## Requirement
Wherever "position" shows up in the records below, copy the whole line.

▽

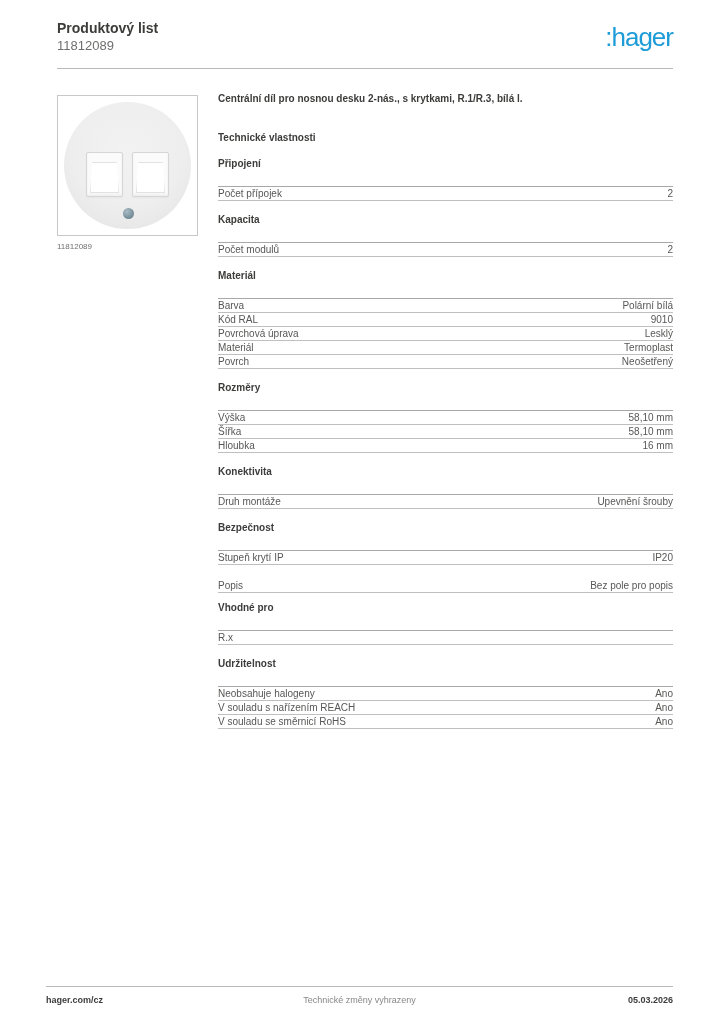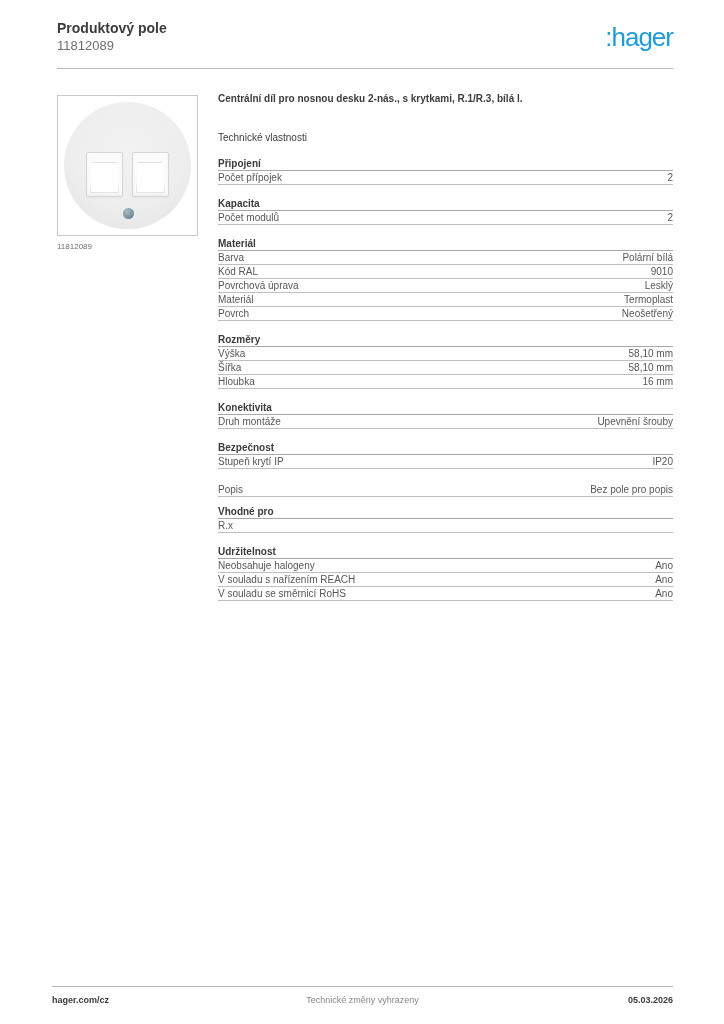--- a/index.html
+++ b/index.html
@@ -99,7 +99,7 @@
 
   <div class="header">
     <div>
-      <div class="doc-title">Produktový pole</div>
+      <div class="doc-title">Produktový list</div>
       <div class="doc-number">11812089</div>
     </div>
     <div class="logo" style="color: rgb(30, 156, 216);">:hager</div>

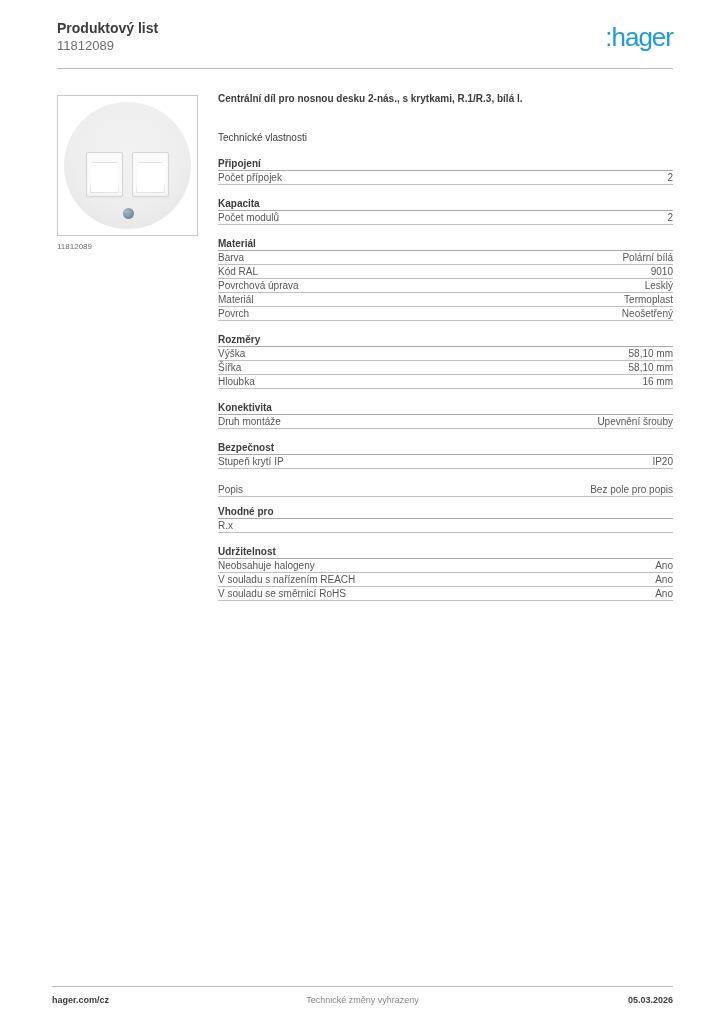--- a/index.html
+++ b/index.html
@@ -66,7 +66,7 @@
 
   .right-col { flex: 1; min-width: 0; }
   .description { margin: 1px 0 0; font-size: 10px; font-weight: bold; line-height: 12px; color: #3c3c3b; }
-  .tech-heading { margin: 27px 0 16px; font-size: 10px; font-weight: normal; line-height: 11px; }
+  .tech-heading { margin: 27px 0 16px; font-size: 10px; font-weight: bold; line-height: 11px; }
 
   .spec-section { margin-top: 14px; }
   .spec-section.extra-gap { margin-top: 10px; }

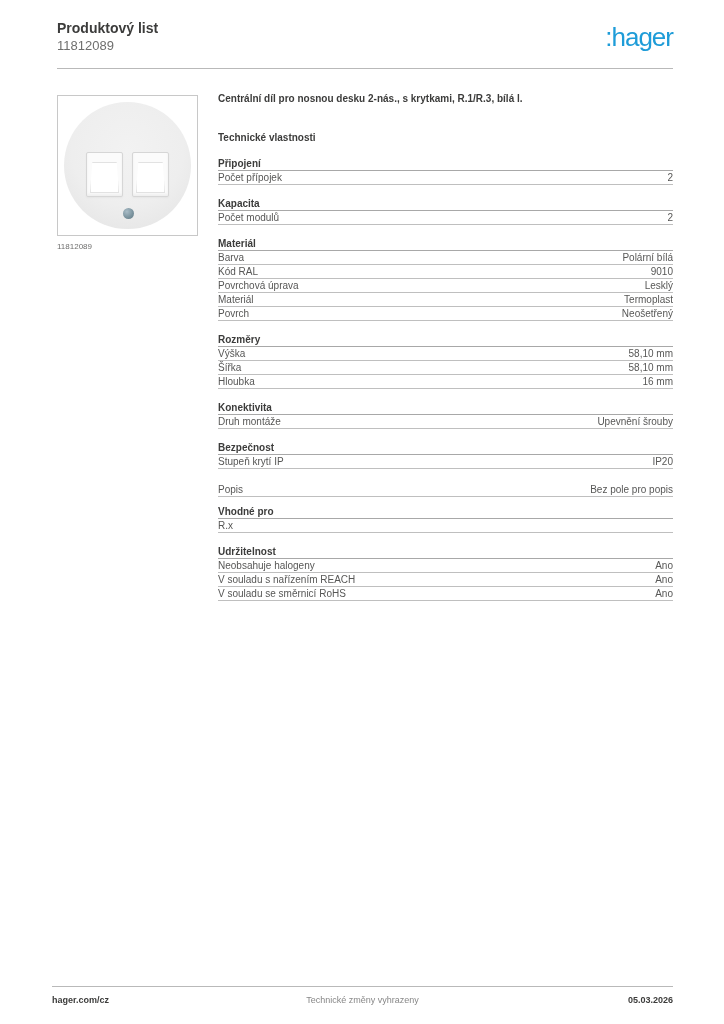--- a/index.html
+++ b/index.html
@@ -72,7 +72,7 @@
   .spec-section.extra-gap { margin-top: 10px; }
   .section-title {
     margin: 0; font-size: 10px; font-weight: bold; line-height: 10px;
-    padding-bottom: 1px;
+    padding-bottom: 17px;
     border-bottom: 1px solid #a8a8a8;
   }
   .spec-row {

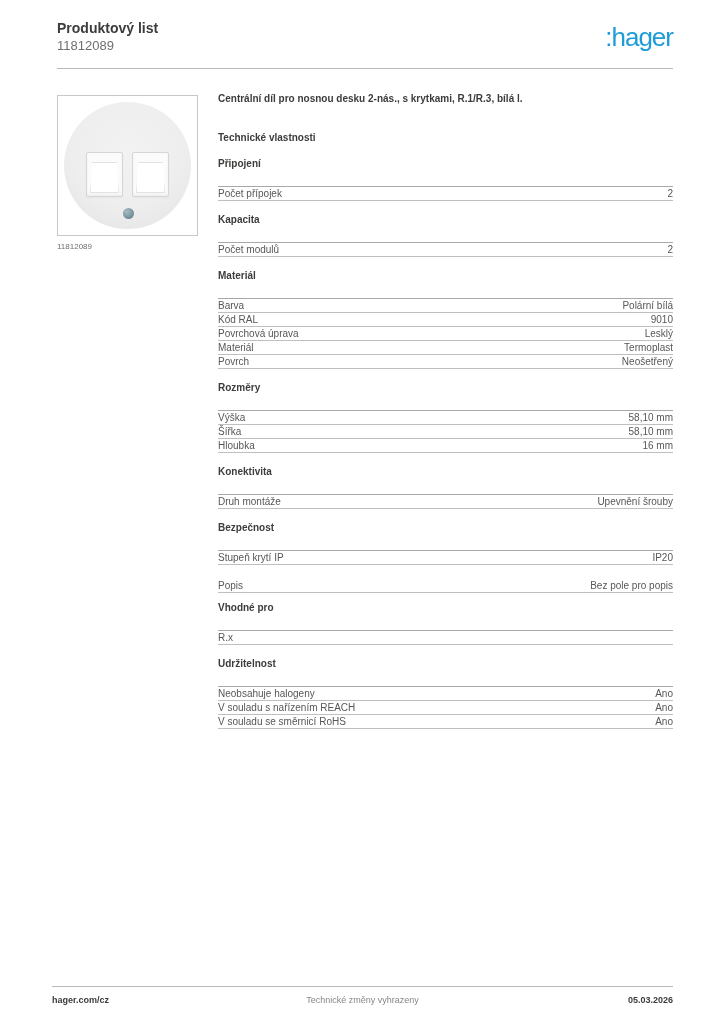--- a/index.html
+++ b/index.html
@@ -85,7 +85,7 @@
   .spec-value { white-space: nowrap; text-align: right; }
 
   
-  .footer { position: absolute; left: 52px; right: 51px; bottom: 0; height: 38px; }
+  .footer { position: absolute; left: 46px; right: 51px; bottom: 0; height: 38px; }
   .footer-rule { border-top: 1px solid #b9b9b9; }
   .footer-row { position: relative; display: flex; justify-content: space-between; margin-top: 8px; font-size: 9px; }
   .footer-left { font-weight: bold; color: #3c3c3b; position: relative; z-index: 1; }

△
▽

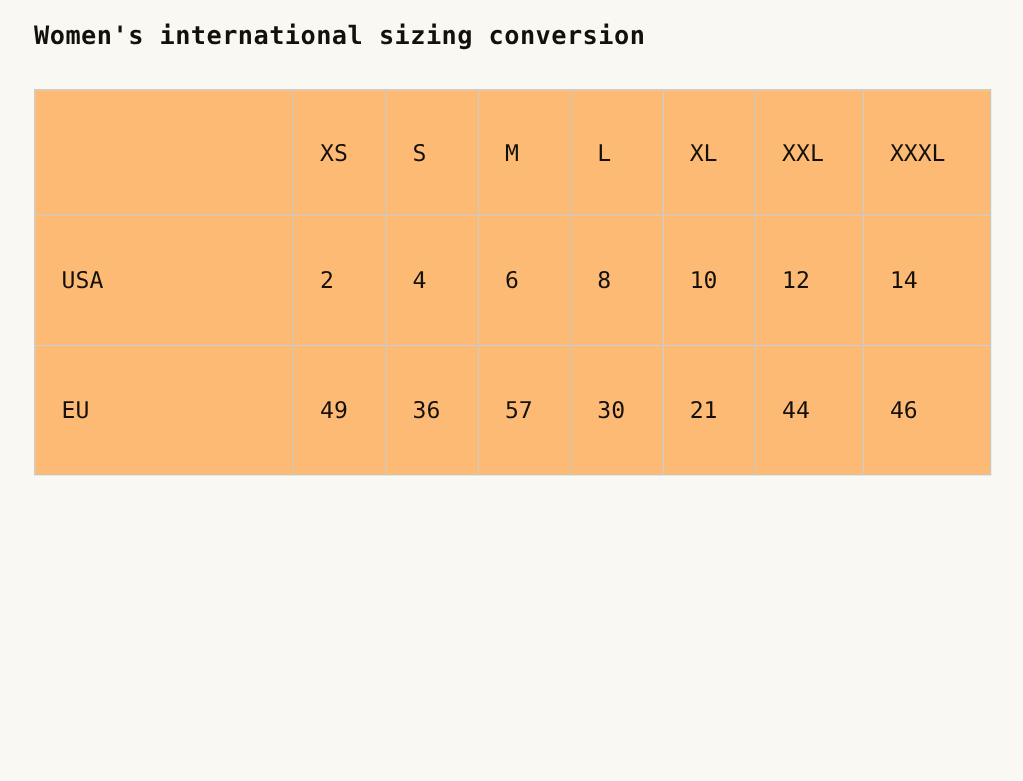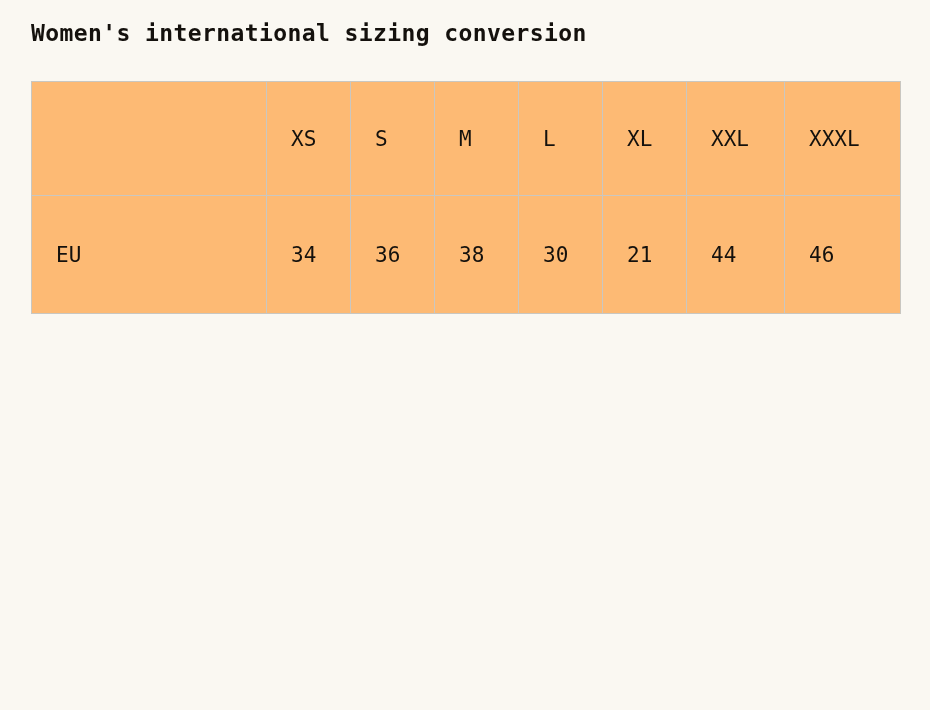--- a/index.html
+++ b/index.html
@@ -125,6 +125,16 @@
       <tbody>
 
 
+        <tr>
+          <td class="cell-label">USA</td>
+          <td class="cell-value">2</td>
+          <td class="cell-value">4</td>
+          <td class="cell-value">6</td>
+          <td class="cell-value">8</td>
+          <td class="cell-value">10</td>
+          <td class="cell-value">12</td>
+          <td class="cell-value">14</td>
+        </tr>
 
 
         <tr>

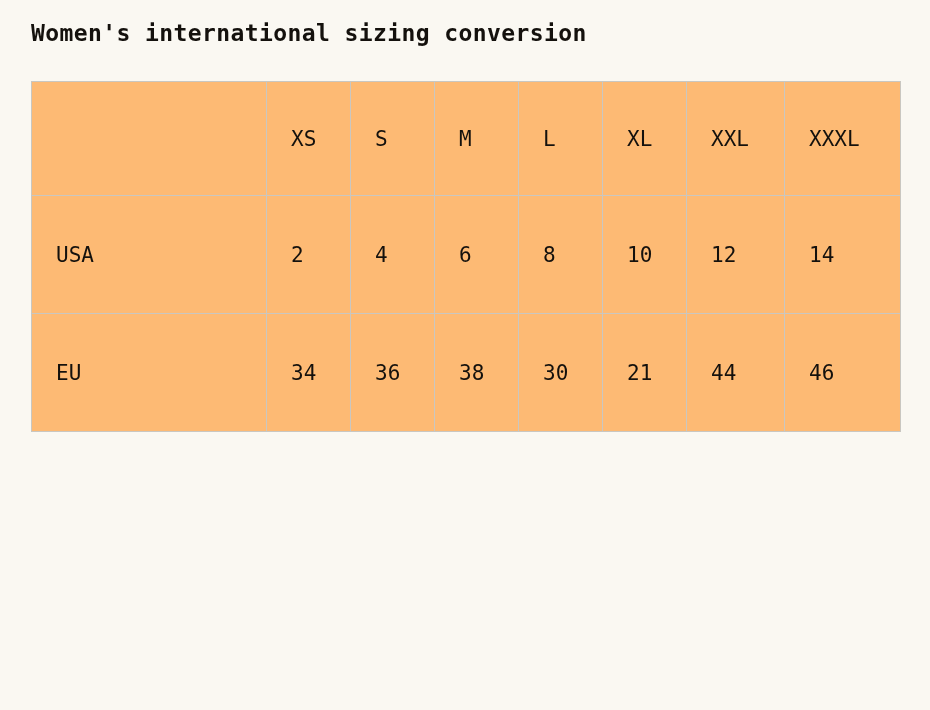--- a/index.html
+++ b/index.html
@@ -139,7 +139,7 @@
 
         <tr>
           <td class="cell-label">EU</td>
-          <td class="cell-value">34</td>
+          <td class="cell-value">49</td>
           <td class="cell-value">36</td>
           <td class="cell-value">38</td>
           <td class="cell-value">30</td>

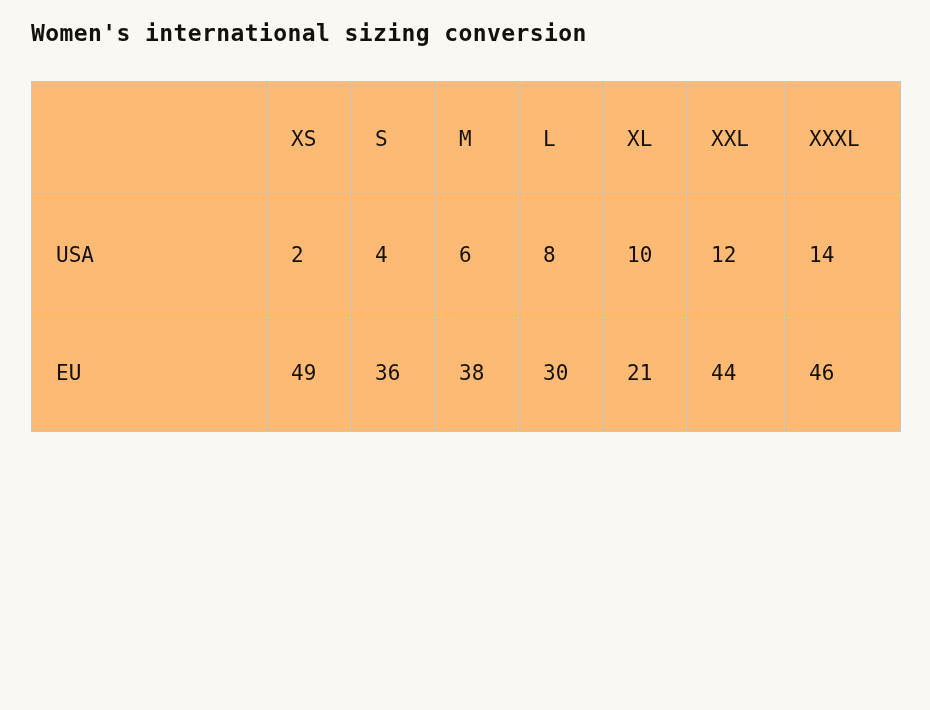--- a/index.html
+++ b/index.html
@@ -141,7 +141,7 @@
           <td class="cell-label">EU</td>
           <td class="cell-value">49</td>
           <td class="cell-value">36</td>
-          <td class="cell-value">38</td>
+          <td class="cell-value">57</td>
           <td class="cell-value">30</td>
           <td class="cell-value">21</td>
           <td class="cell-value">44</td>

△

## Expected output
-  .footer { position: absolute; left: 52px; right: 51px; bottom: 0; height: 38px; }
+  .footer { position: absolute; left: 46px; right: 51px; bottom: 0; height: 38px; }
   .footer-row { position: relative; display: flex; justify-content: space-between; margin-top: 8px; font-size: 9px; }
   .footer-left { font-weight: bold; color: #3c3c3b; position: relative; z-index: 1; }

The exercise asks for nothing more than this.